IR PDs usually require cryogenic cooling to suppress dark current in order to reach high performance for practical photodetection. In addition, the device performance such as dark current, cutoff wavelength, responsivity, and detectivity are strongly dependent on the operation temperature as well as alloy composition. Thus, from the viewpoint of device and system developers, a rule of thumb is extremely useful to describe the performance of IR PDs in terms of operation temperature and alloy composition to achieve desired performance for meeting the requirement of various applications.
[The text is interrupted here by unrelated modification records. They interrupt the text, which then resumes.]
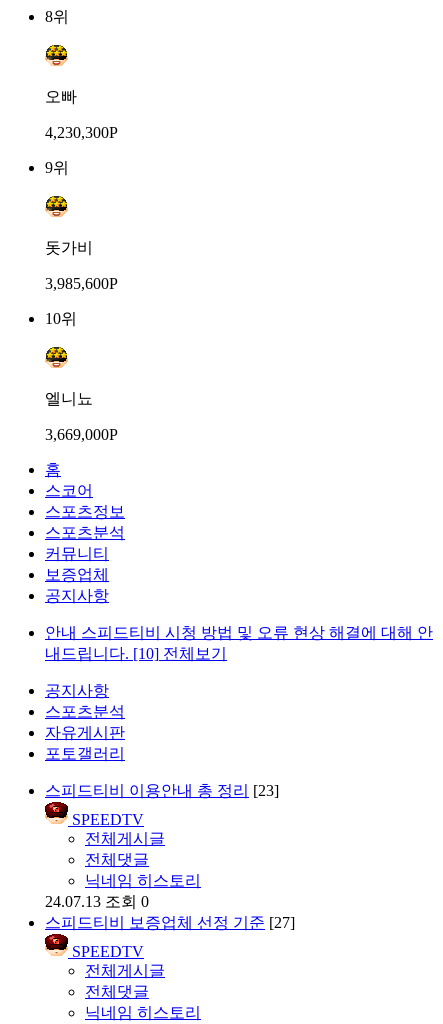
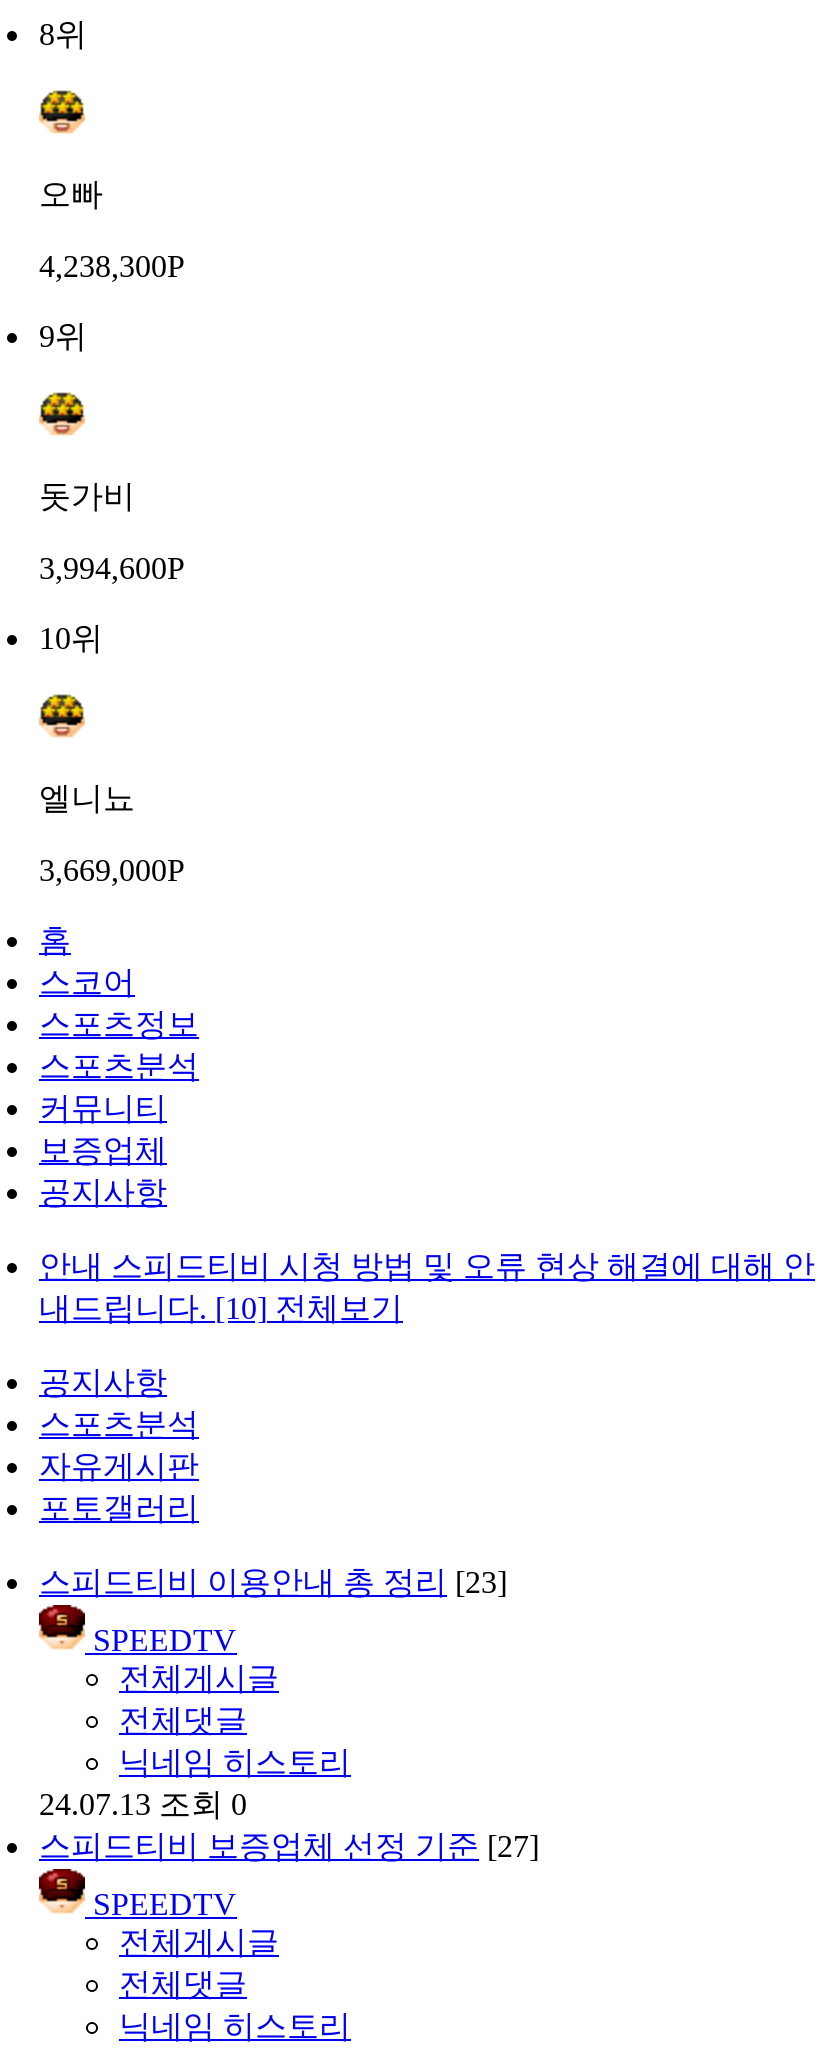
- 4,230,300P
+ 4,238,300P

- 3,985,600P
+ 3,994,600P
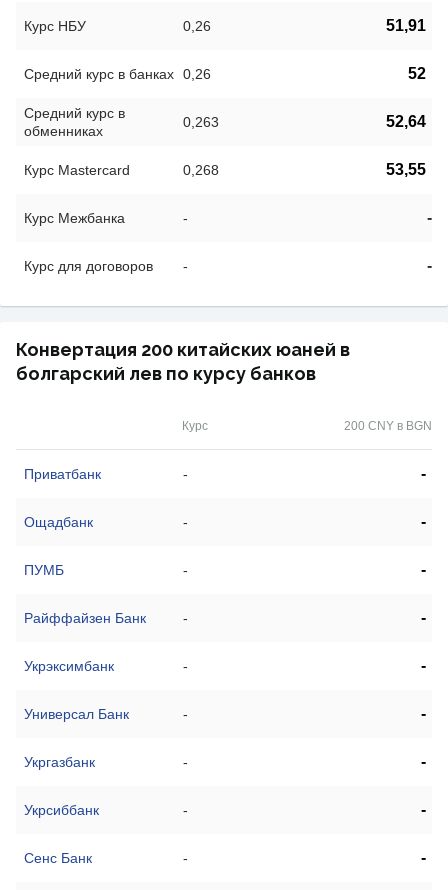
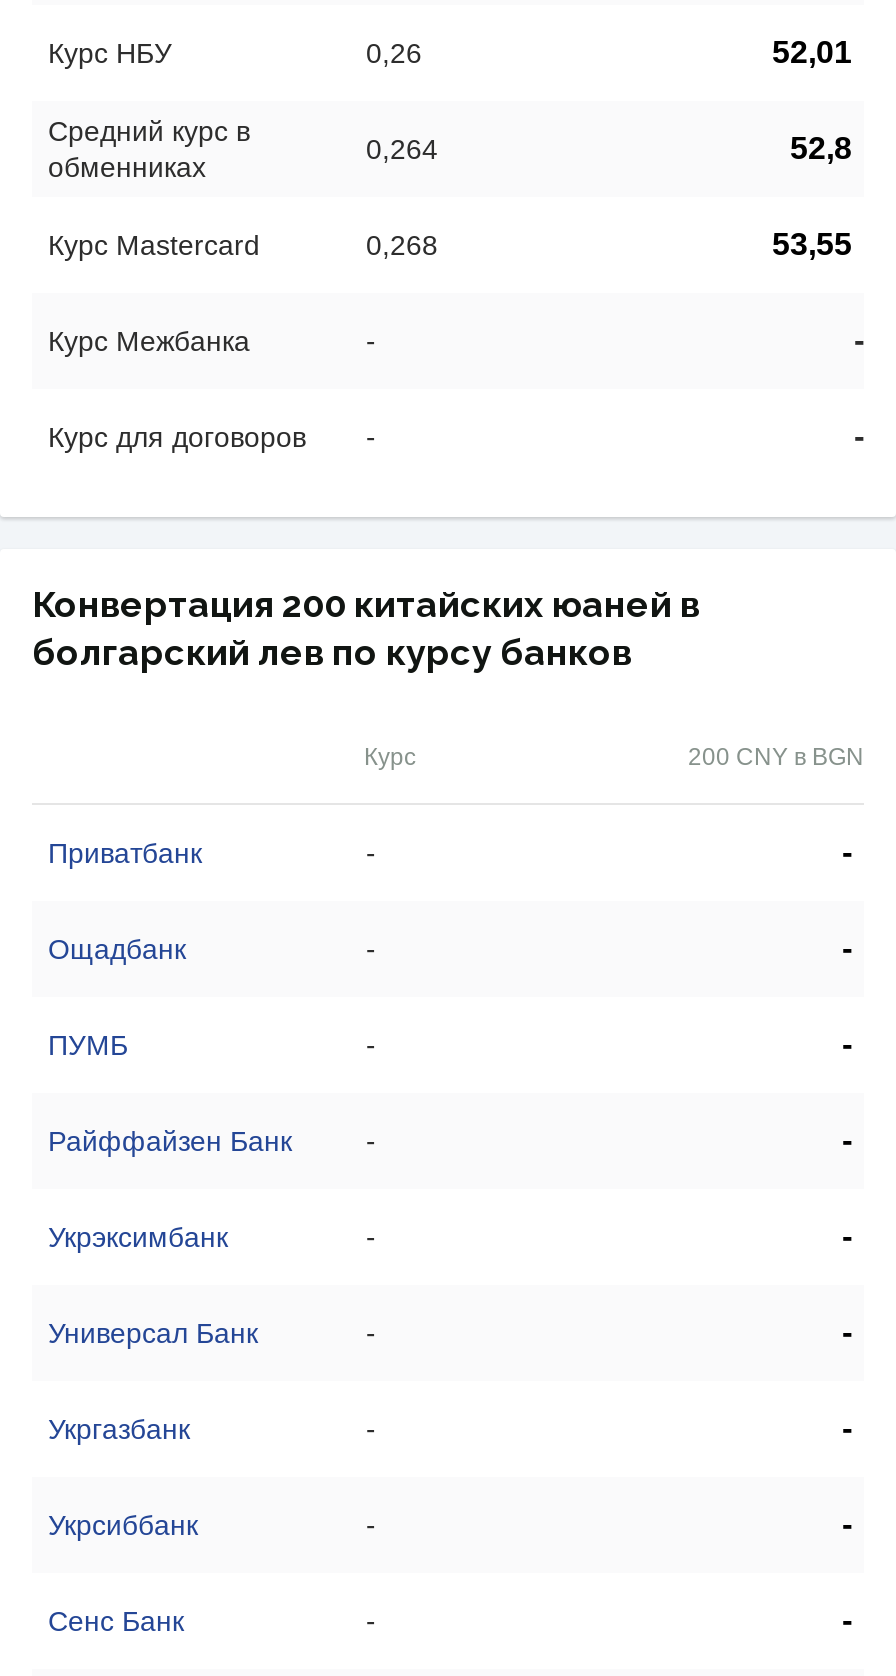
- 51,91
- Средний курс в банках 0,26
- 52
+ 52,01

- 0,263
+ 0,264

- 52,64
+ 52,8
Such simple relationships have been established to evaluate the performance of IR PDs including Mercury–Cadmium–Telluride (MCT) PDs (rule-07) [26] and extended-wavelength InGaAs PDs (IGA-rule-17) [27]. However, such a simple rule of thumb has not been developed for GeSn PDs so far. Here, for the first time, a heuristic rule is proposed and established for GeSn PDs with various Sn compositions and operation temperatures as GeSn-rule 23, where the prefix GeSn stands for GeSn PDs and the postfix 23 represents the year 2023, to evaluate the performance of GeSn PDs for the device and system developers to advance the GeSn IR PD technology.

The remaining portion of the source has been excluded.